Beiträge von kokodin

    Hello . i am here to ask for more help. typical of me .

    I am currently trying to migrate my low budget school file server, with docker aplications runing on it from using raid 0 array to raid 5

    The problem is only avalable sata port i have left to connect another drive is an esata port.

    I would rather not mix esata with internal sata ports in an array so i thought i move system drive to that port, but since this motherboard is made by intel with some crazy ideas, esata port always work in ahci mode while i installed my server in ide mode long ago.

    Switching type of operation for the controlled ends up in non bootable system right after grub so i presume the same will be true for external sata port.

    is thera a way to fix it for a non linux user like me? I would rather not downsize the array, it is small as it is.

    i know how to do it for windows but that won't hepl much.

    Sorry not 45g but g45 i always get those mixed up . Also i think pentium 4 era was 845g to 945g there was no 45g alone.

    Either way it is the 4th and last generation of lga 775 chipsets made by intel, and the last ddr2 board they made for the desktop.

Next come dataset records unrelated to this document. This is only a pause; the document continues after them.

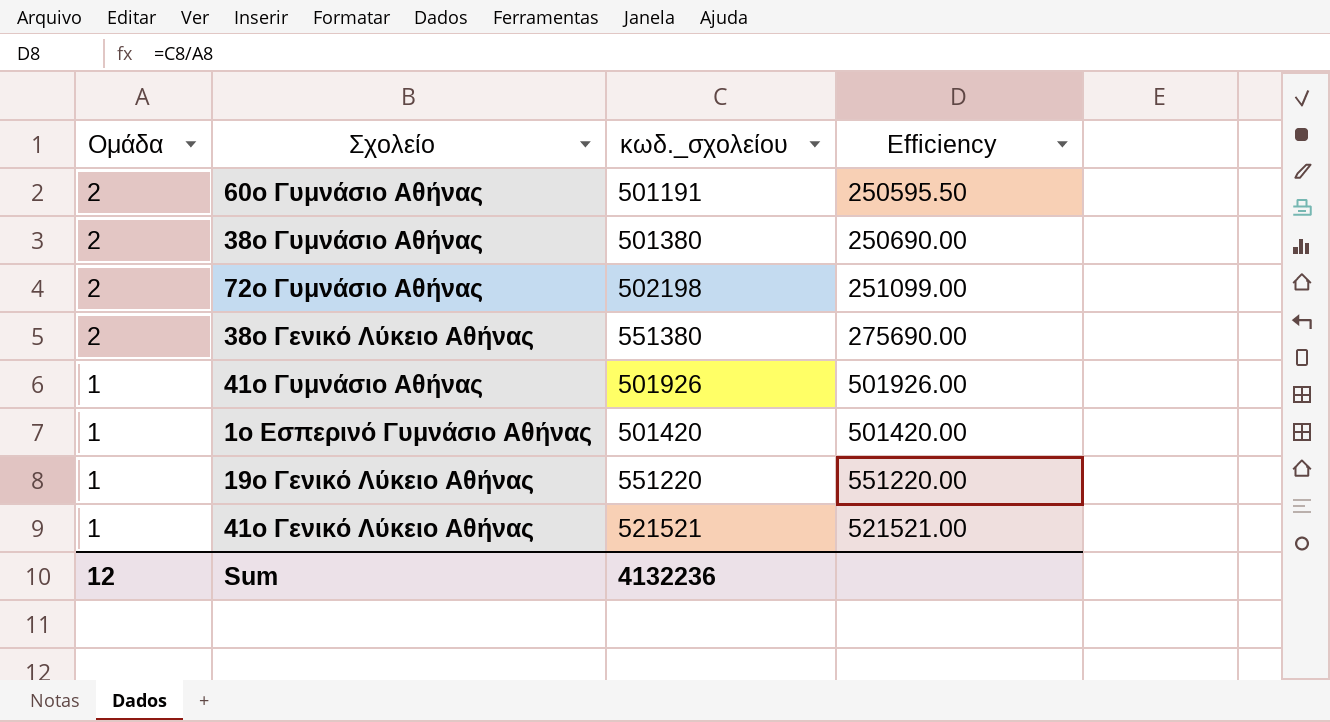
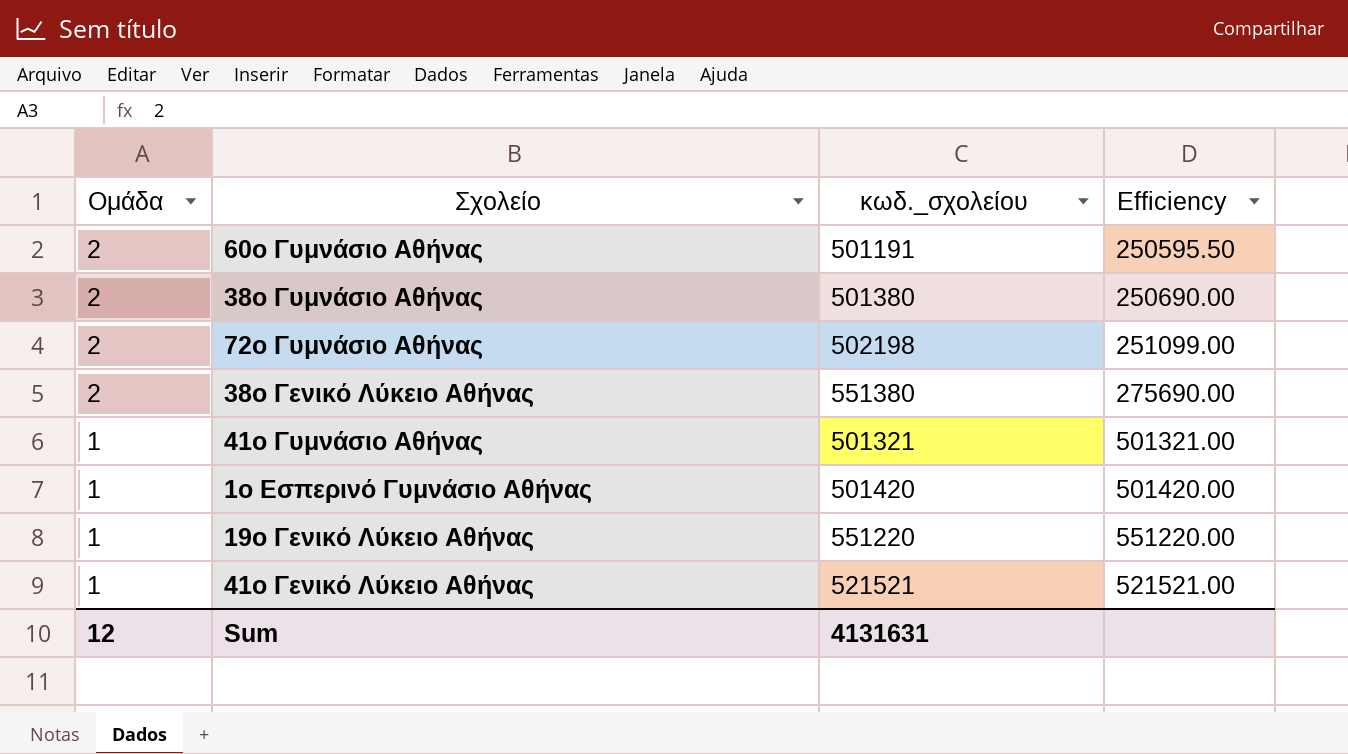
41ο Γυμνάσιο Αθήνας | κωδ._σχολείου: 501926 -> 501321
41ο Γυμνάσιο Αθήνας | Efficiency: 501926.00 -> 501321.00
Sum | κωδ._σχολείου: 4132236 -> 4131631

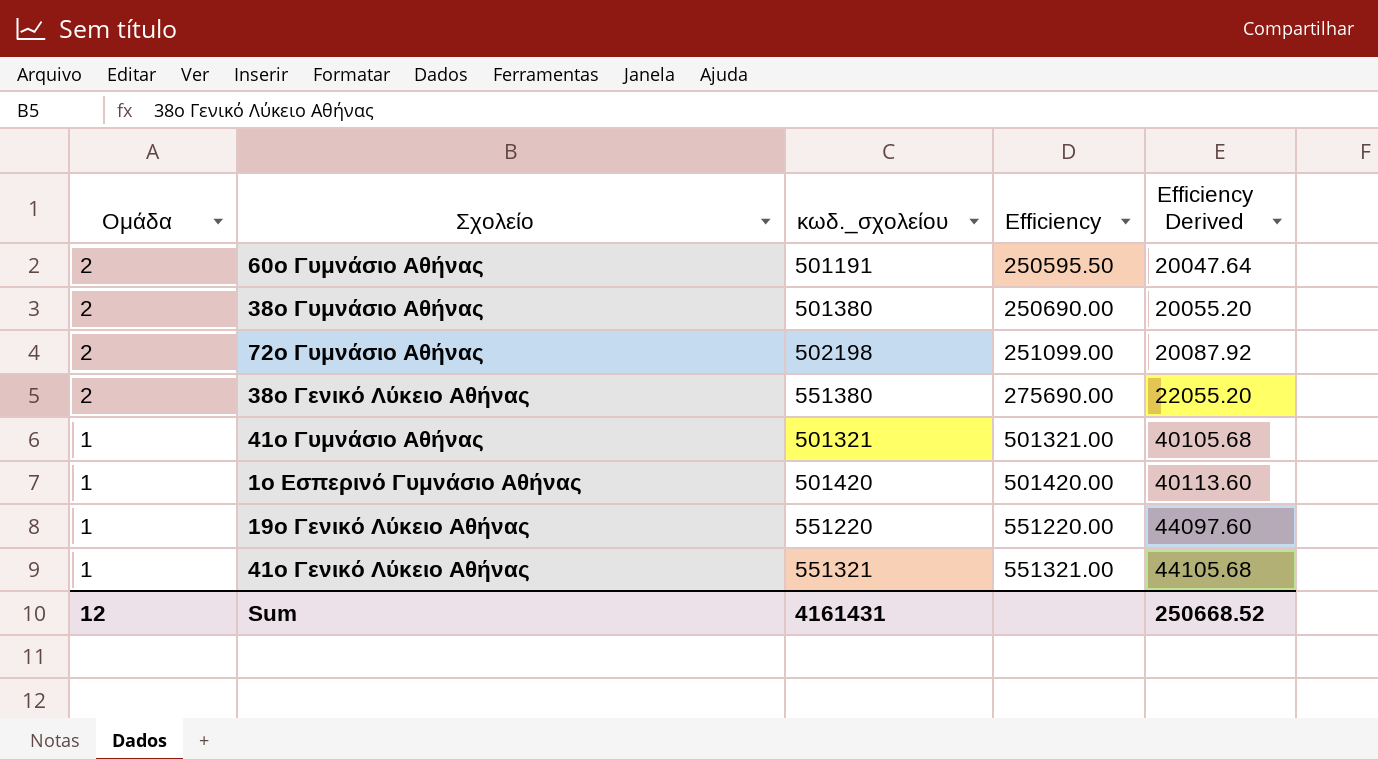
column Efficiency Derived | formula: none -> [Efficiency] * 0.08
41ο Γενικό Λύκειο Αθήνας | κωδ._σχολείου: 521521 -> 551321
41ο Γενικό Λύκειο Αθήνας | Efficiency: 521521.00 -> 551321.00
Sum | κωδ._σχολείου: 4131631 -> 4161431

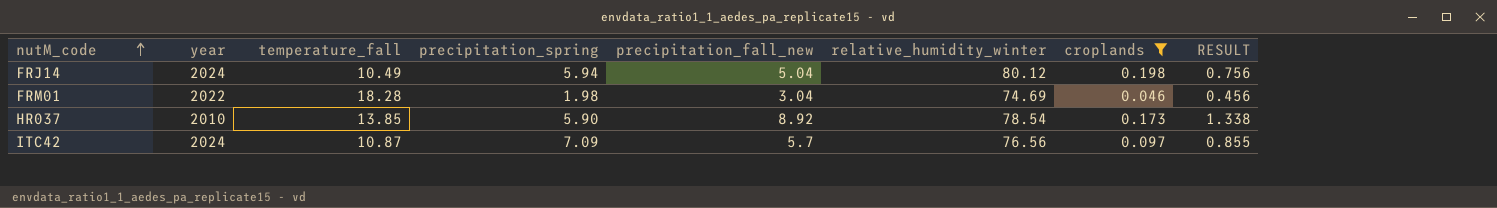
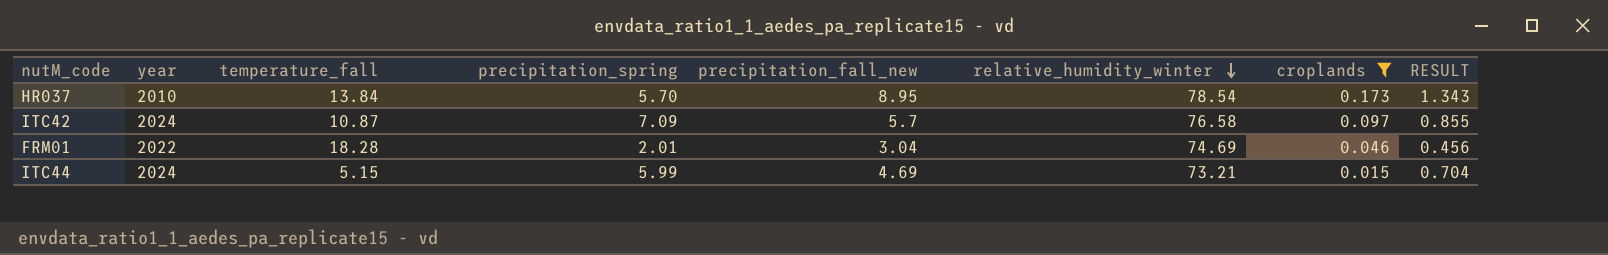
row order: nutM_code ascending -> relative_humidity_winter descending
row FRJ14: 2024 | 10.49 | 5.94 | 5.04 | 80.12 | 0.198 | 0.756 -> none
HR037 | temperature_fall: 13.85 -> 13.84
HR037 | precipitation_spring: 5.90 -> 5.70
HR037 | precipitation_fall_new: 8.92 -> 8.95
HR037 | RESULT: 1.338 -> 1.343
ITC42 | relative_humidity_winter: 76.56 -> 76.58
FRM01 | precipitation_spring: 1.98 -> 2.01
row ITC44: none -> 2024 | 5.15 | 5.99 | 4.69 | 73.21 | 0.015 | 0.704

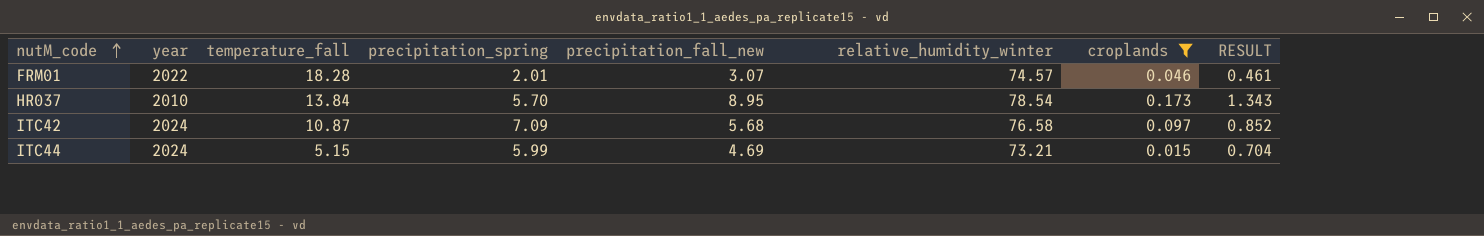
row order: relative_humidity_winter descending -> nutM_code ascending
FRM01 | precipitation_fall_new: 3.04 -> 3.07
FRM01 | relative_humidity_winter: 74.69 -> 74.57
FRM01 | RESULT: 0.456 -> 0.461
ITC42 | precipitation_fall_new: 5.7 -> 5.68
ITC42 | RESULT: 0.855 -> 0.852

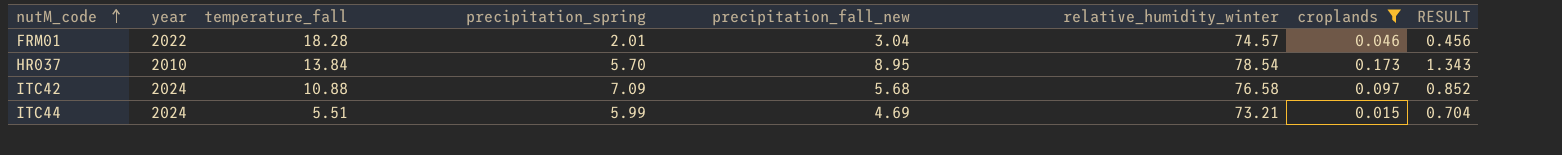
FRM01 | precipitation_fall_new: 3.07 -> 3.04
FRM01 | RESULT: 0.461 -> 0.456
ITC42 | temperature_fall: 10.87 -> 10.88
ITC44 | temperature_fall: 5.15 -> 5.51

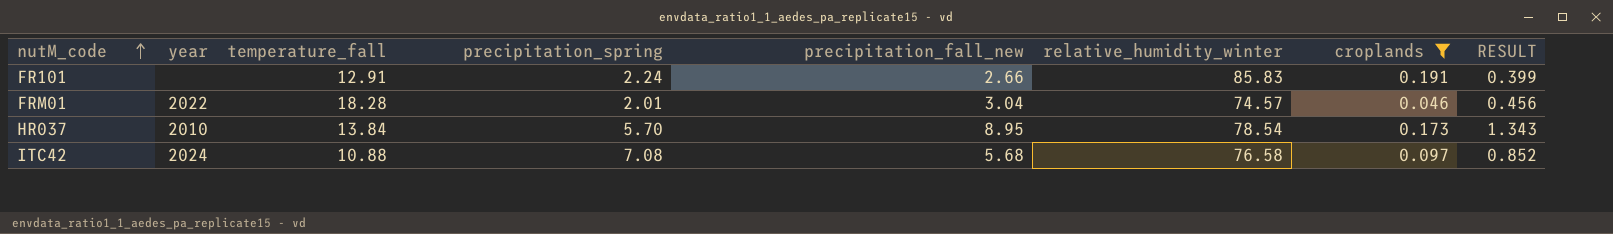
row ITC44: 2024 | 5.51 | 5.99 | 4.69 | 73.21 | 0.015 | 0.704 -> none
row FR101: none -> none | 12.91 | 2.24 | 2.66 | 85.83 | 0.191 | 0.399
ITC42 | precipitation_spring: 7.09 -> 7.08

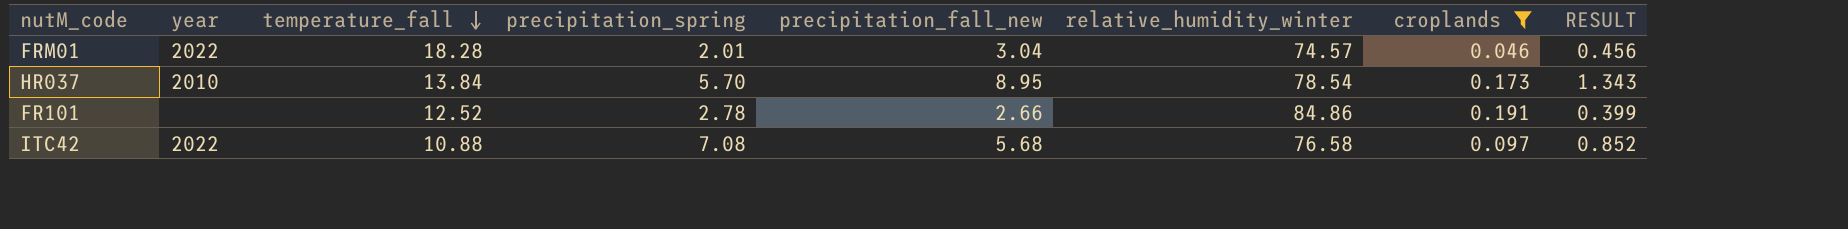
row order: nutM_code ascending -> temperature_fall descending
FR101 | temperature_fall: 12.91 -> 12.52
FR101 | precipitation_spring: 2.24 -> 2.78
FR101 | relative_humidity_winter: 85.83 -> 84.86
ITC42 | year: 2024 -> 2022

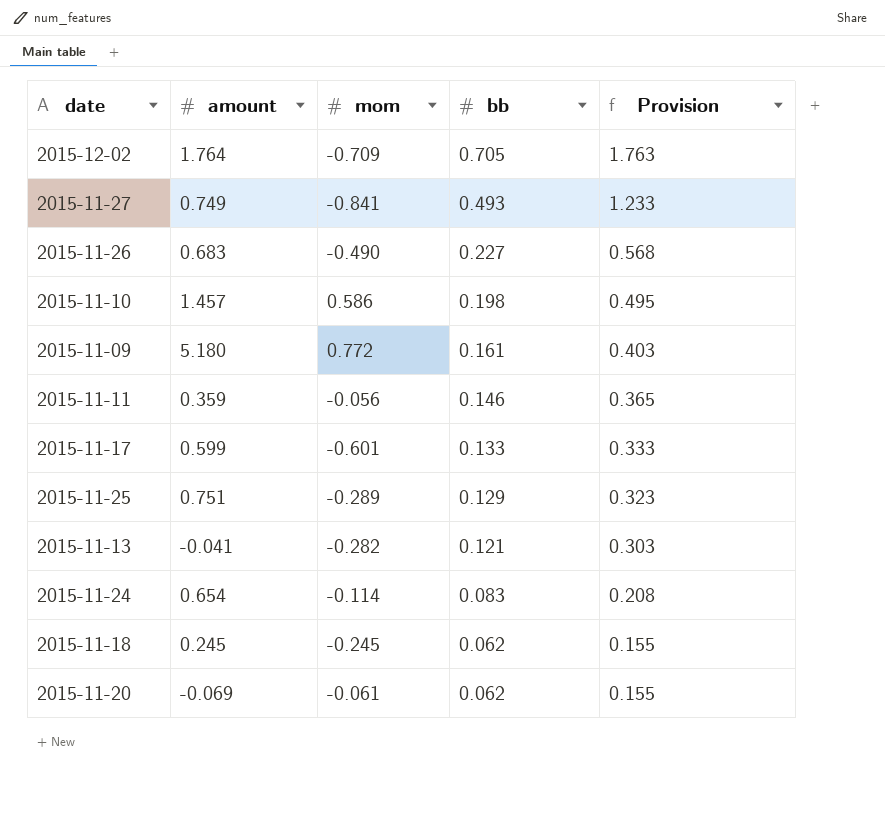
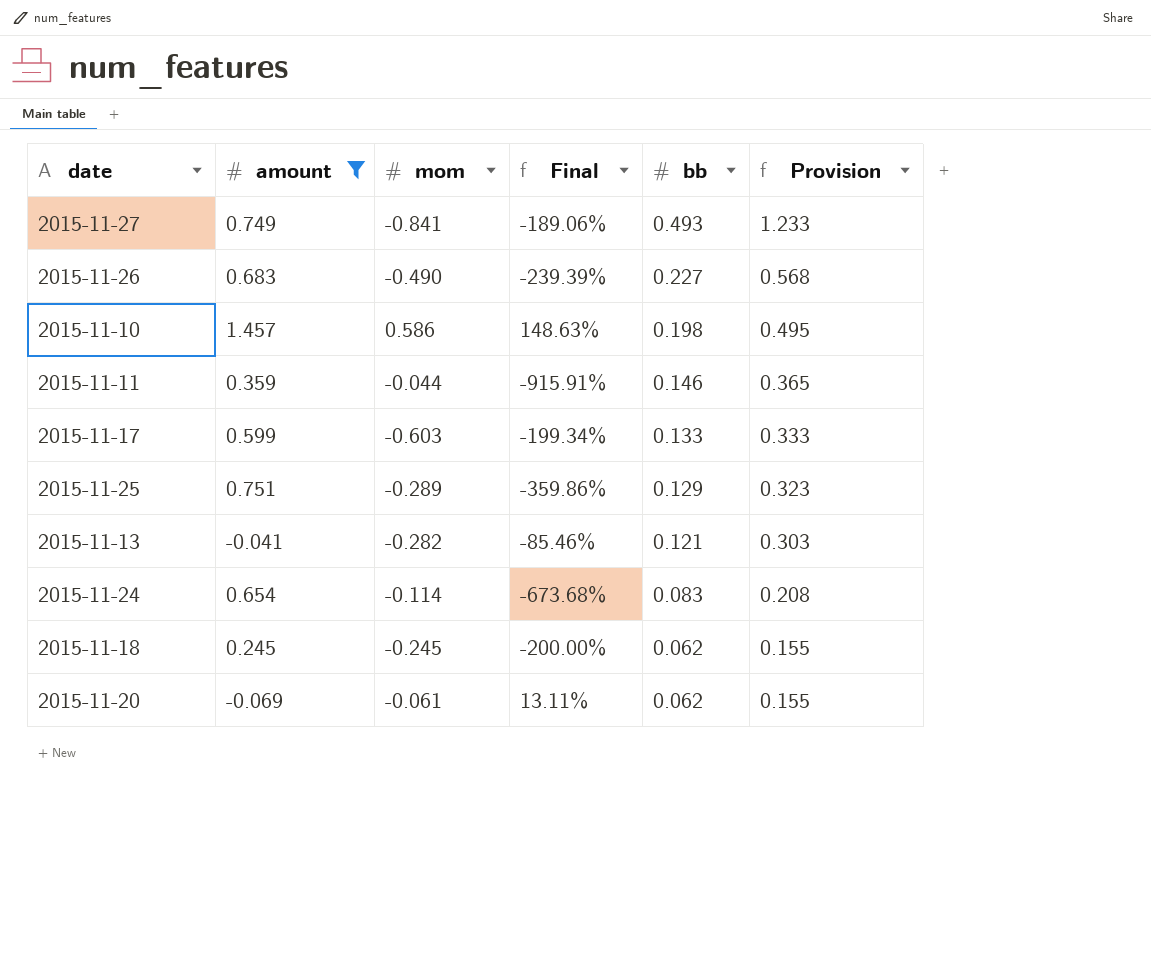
filter: none -> amount <= 1.457
column Final | formula: none -> ([amount] - [mom]) / [mom]
2015-11-11 | mom: -0.056 -> -0.044
2015-11-17 | mom: -0.601 -> -0.603

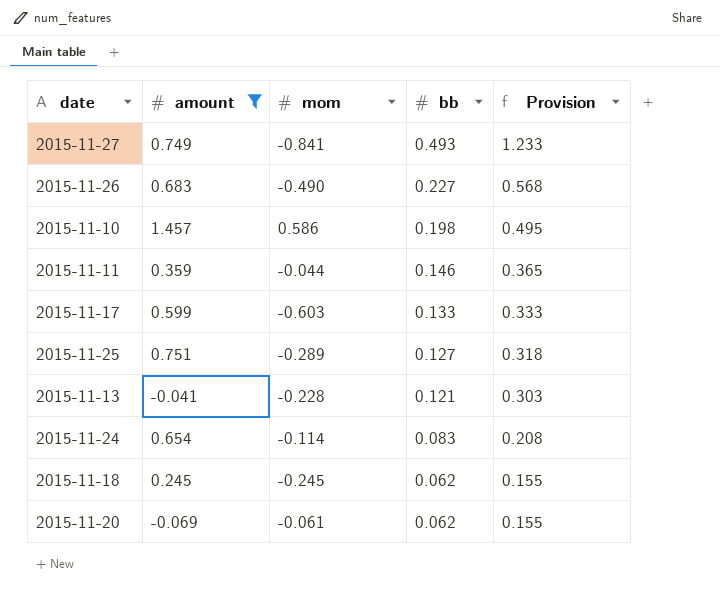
column Final | formula: ([amount] - [mom]) / [mom] -> none
2015-11-25 | bb: 0.129 -> 0.127
2015-11-25 | Provision: 0.323 -> 0.318
2015-11-13 | mom: -0.282 -> -0.228

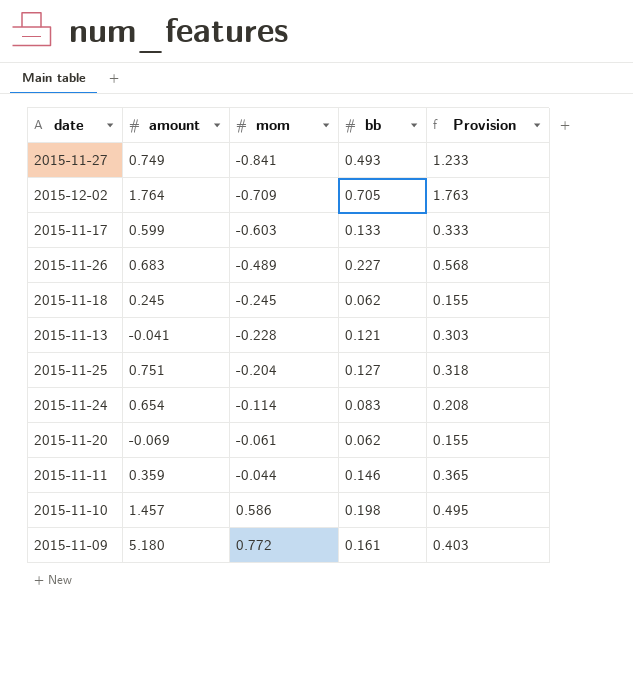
filter: amount <= 1.457 -> none
row order: bb descending -> mom ascending
2015-11-26 | mom: -0.490 -> -0.489
2015-11-25 | mom: -0.289 -> -0.204

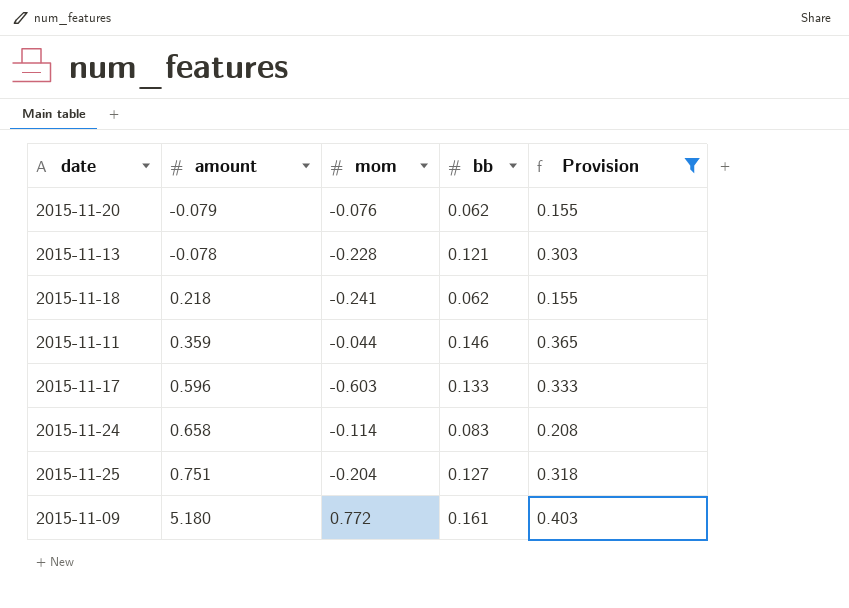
filter: none -> Provision <= 0.403
row order: mom ascending -> amount ascending
2015-11-20 | amount: -0.069 -> -0.079
2015-11-20 | mom: -0.061 -> -0.076
2015-11-13 | amount: -0.041 -> -0.078
2015-11-18 | amount: 0.245 -> 0.218
2015-11-18 | mom: -0.245 -> -0.241
2015-11-17 | amount: 0.599 -> 0.596
2015-11-24 | amount: 0.654 -> 0.658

    It was pain to find bios version openmediavault would not complain about but that entirely different story.


    Anyway i think the topic came to it's own natural conclusion and should be wraped up. raid 0 was restored and soon it will be gone due to upgrades. thanks for help and i hope we all have stress free experience from now on.

    It is a intel made desktop motherboard based on 45g chipset so technically i could put in pcie controller 2 x1 and one x16 slots are open, and one pci. I might have pci sata150 controller somewhere or bodge ide>sata over adapter. But financially my hands are tied for non emergency stuff untill april. i did found the esata>sata cable on local ebay for 2$ so i just bought it from my own pocket.

    Board by itself have 5 sata 300 ports with some software/hardware raid hybrid in the bios, but only for raid 0 and 1 and one esata port on the back i/o shield, which is on separate sata channel i hope. i also upgraded southbridge heatsink since i didn't trust sensor reasing of how hot it runs 3 years ago, but now i have to remove it whenever i'm swaping drives :] it is just 3 mm too high.


    I did find one more matching wdc drive, but with bad sectors so it is delegated to be scraped along with some other drives i keep for no good reason

    i did also dig out 3 - 1tb drives , each different and each overworked, if one would test ok i might dump my daily driver samsung just to have fifth drive, or would have to dig deeper untill i find out where the missing samsung and one wdc went :] because for sure they would be lower hour drives . The 1 tb 3,5 inch drives are mostly from 2014 with 5 years online in security cameras so, those are slow and relible, smart test ok, but also old and even more worn out than my raid drives with exeption to broken one.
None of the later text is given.